__What the task requires__. In the lines below, look for "复印件加盖公章". Copy each line where it appears.

_ _ _

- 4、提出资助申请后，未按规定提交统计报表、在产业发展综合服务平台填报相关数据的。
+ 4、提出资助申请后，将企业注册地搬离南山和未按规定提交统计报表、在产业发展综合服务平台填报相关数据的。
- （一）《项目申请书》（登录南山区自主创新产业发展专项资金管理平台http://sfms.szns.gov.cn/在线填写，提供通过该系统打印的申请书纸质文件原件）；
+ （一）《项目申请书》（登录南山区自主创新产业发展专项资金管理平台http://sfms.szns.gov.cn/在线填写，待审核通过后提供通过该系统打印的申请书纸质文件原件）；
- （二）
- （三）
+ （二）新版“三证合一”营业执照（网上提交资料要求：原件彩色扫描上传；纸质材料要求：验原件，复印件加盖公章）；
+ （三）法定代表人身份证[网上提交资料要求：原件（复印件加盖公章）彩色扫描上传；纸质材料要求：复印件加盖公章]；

_ _ _

__Answer to this problem__.
+ （二）新版“三证合一”营业执照（网上提交资料要求：原件彩色扫描上传；纸质材料要求：验原件，复印件加盖公章）；
+ （三）法定代表人身份证[网上提交资料要求：原件（复印件加盖公章）彩色扫描上传；纸质材料要求：复印件加盖公章]；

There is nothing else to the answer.